Help me explain something about inflation here

Discussion in 'Economics' started by SomeYoungGuy, Dec 15, 2009.

  1. You assume people can afford to give proper burials.
     
    #21     Dec 15, 2009
  2. I see your point, over a long period of time, if all other things are managed properly, yes you can make out nominally. But when you factor in purchasing power, it gets blurry.
     
    #22     Dec 15, 2009
  3. Good points...but increase in prop taxes depends where you live. If live California then your taxes locked at the purchase price. Some peple live in $1M home which bot 30 years ago for 100K and only pay $1K/year in taxes (might go up a little if county has direct assessments such as new fire station built at the time,...)
    But now if you live elsewhere...say Nebraska as far I know county sets the tax amount based on their assessment, if home prices go through roof..so do your taxes...when down...like now...so your taxes go down.
     
    #23     Dec 16, 2009
  4. When inflation is at 10%...COLA is usually less...maybe 4 or 5%. You end up losing money every year until inflation comes down. If inflation was so good, then hyperinflation should be really good. Go ask any of the countries that have or had hyperinflation if they got a 5000% COLA when inflation was 5000%
     
    #24     Dec 16, 2009
  5. Its an illusion. It sounds like a good deal because when you hear 30k you are thinking 30k in todays money, but that 30k is really 1960s money. Whatever he could sell the house for today would buy no more than it would in the 1960s.

    For instance...lets look at gold. $30k would buy you 857 ounces of gold in the 60s. Today that house better be worth $960k to get you the same amount of gold. Heck...throw in 2 ounces of gold for rent income per month for the last 40 years and the house better be worth $422k and that is assuming he didnt spend a penny for maintainence.

    The fact is...the real wealth came from paying off the mortgage. If their was zero inflation he would be just as well off with $250 per month in rental income and 30k of equity in his house in 1960 dollars as he would be with today with 2500$ rental income and 400k equity in a house today in 2009 dollars.

    The only way people get rich off their houses is when these crazy booms happen and thats not inflation...thats speculation.
     
    #25     Dec 16, 2009
  6. I like the direction my thread took. :)

    To clarify a few things;
    hell yes I am cocksure I will be able to outearn the average person, forever. By definition, half the people will underearn the average and half the people will overearn. I'm smarter, harder working, a faster learner, and a more dedicated employee than half the people in this world.

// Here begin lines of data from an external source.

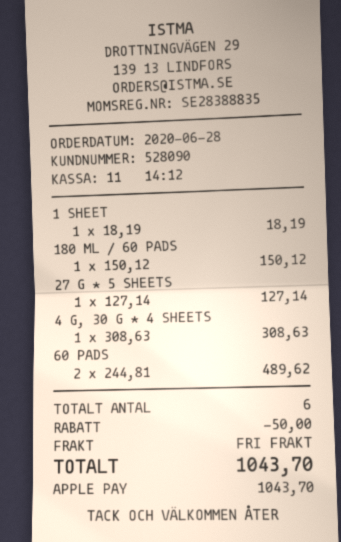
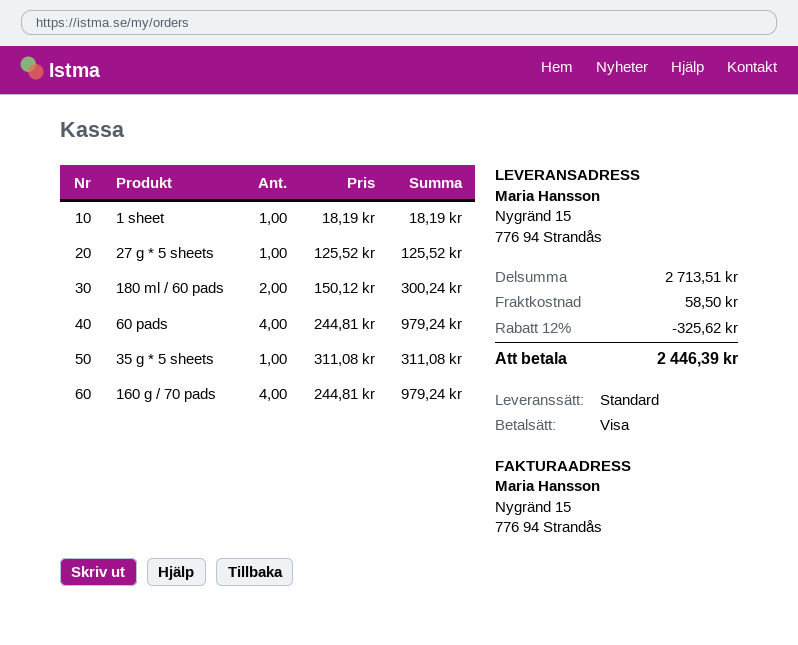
payment method: Apple Pay -> Visa
180 ML / 60 PADS: 1 x 150.12 = 150.12 -> 2 x 150.12 = 300.24
27 G * 5 SHEETS: 1 x 127.14 = 127.14 -> 1 x 125.52 = 125.52
4 G, 30 G * 4 SHEETS: 1 x 308.63 = 308.63 -> none
60 PADS: 2 x 244.81 = 489.62 -> 4 x 244.81 = 979.24
35 g * 5 sheets: none -> 1 x 311.08 = 311.08
160 g / 70 pads: none -> 4 x 244.81 = 979.24
discount: 50.00 -> 325.62
shipping: 0.00 -> 58.50
total: 1043.70 -> 2446.39

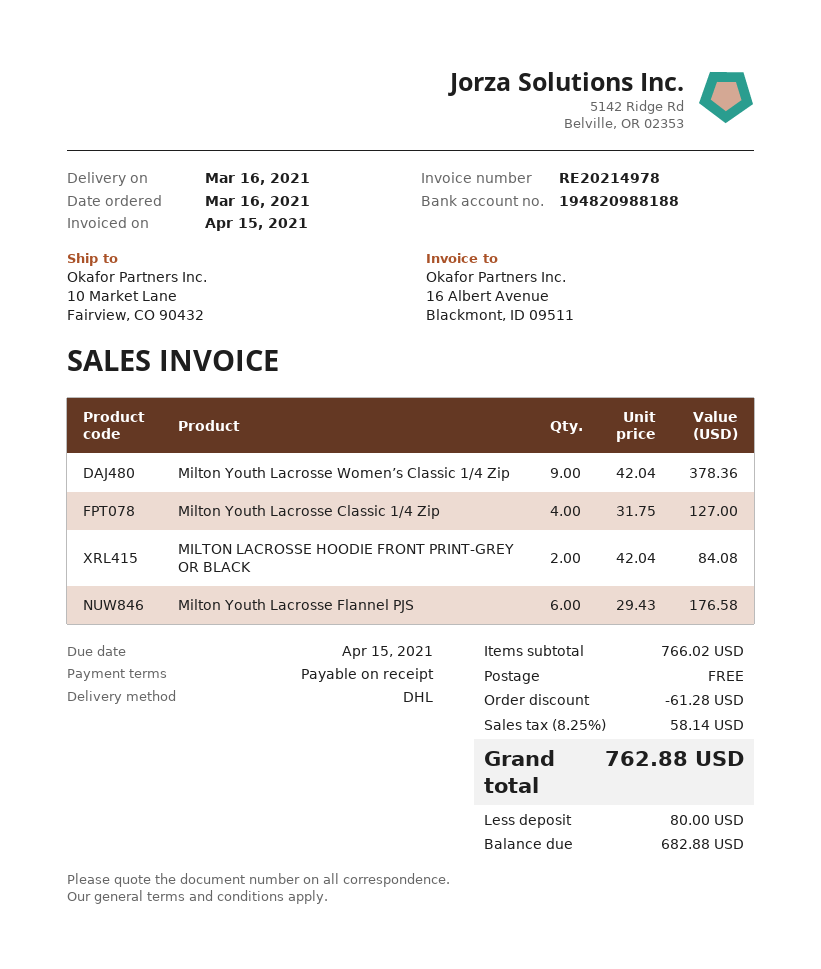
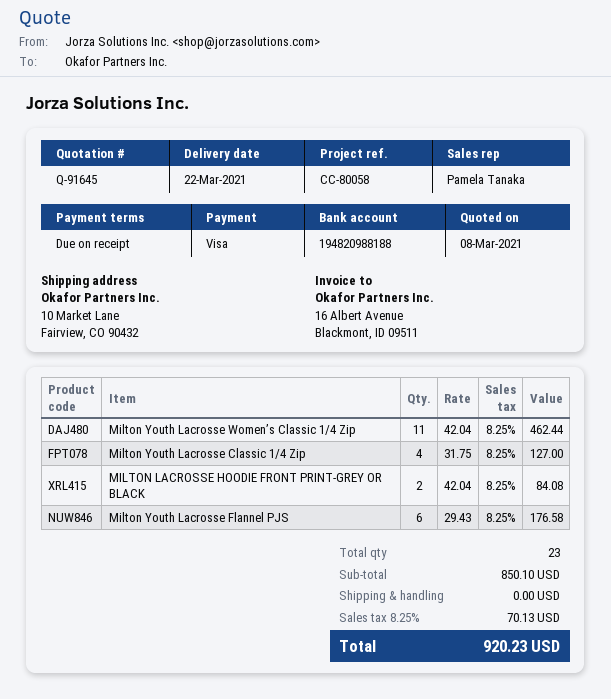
delivery date: 2021-03-16 -> 2021-03-22
Milton Youth Lacrosse Women’s Classic 1/4 Zip: 9 x 42.04 = 378.36 -> 11 x 42.04 = 462.44
subtotal: 766.02 -> 850.10
discount: 61.28 -> none
tax: 8.25% = 58.14 -> 8.25% = 70.13
total: 762.88 -> 920.23

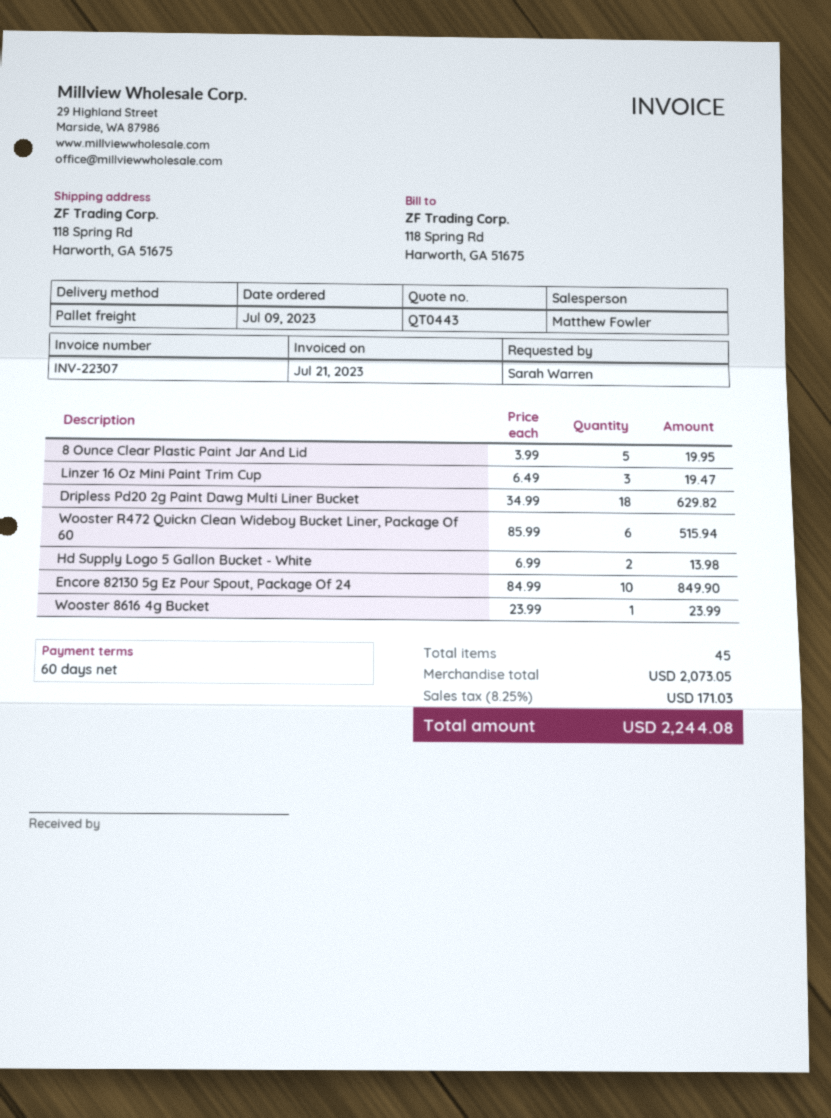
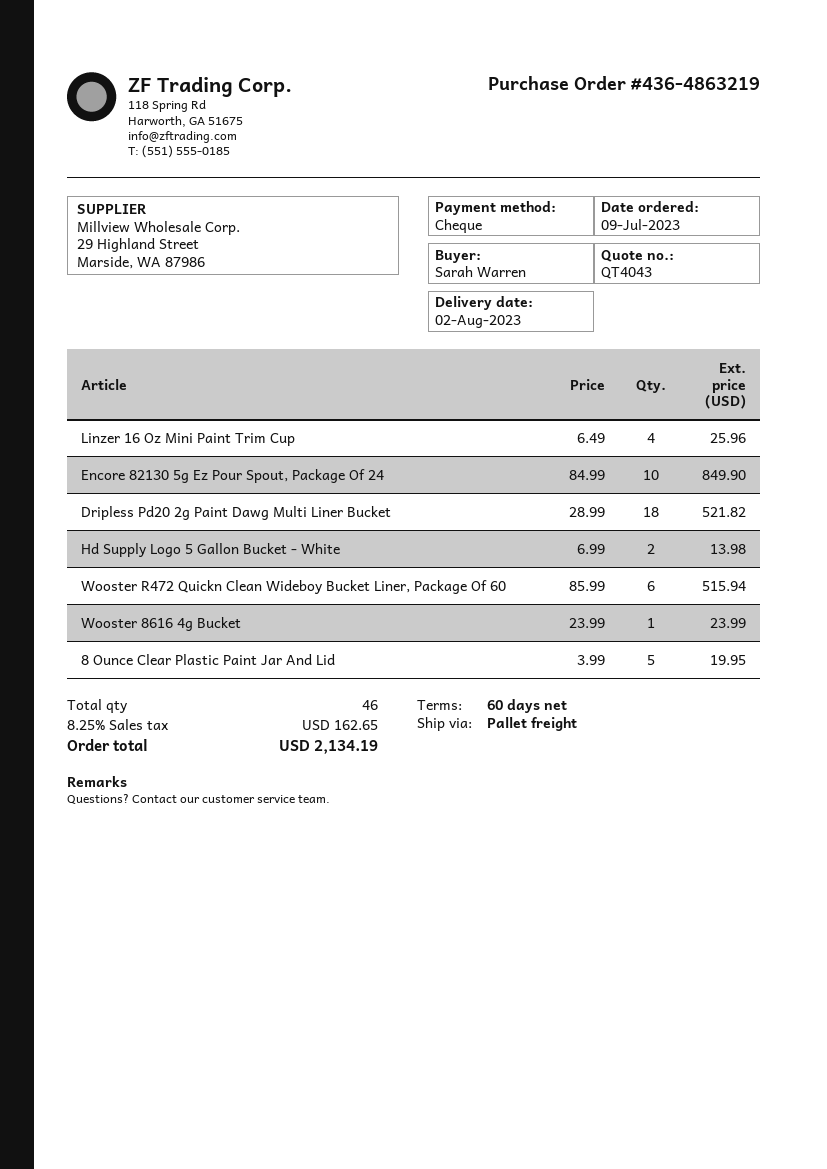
quote number: QT0443 -> QT4043
Linzer 16 Oz Mini Paint Trim Cup: 3 x 6.49 = 19.47 -> 4 x 6.49 = 25.96
Dripless Pd20 2g Paint Dawg Multi Liner Bucket: 18 x 34.99 = 629.82 -> 18 x 28.99 = 521.82
total quantity: 45 -> 46
tax: 8.25% = 171.03 -> 8.25% = 162.65
total: 2244.08 -> 2134.19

    10% was a random number pulled out of my butt. Could have said 9%, could have said 25%.

    I have received no raise for the last two years at my job. I have other things going on in my life and don't really want to add a job search to the mix, but I would expect an increase in pay on par w/ 2 years of inflation if I were to job hop.

    The point is, I realize that I won't get COLA adjustments that perfectly track inflation. But it will average out over several years.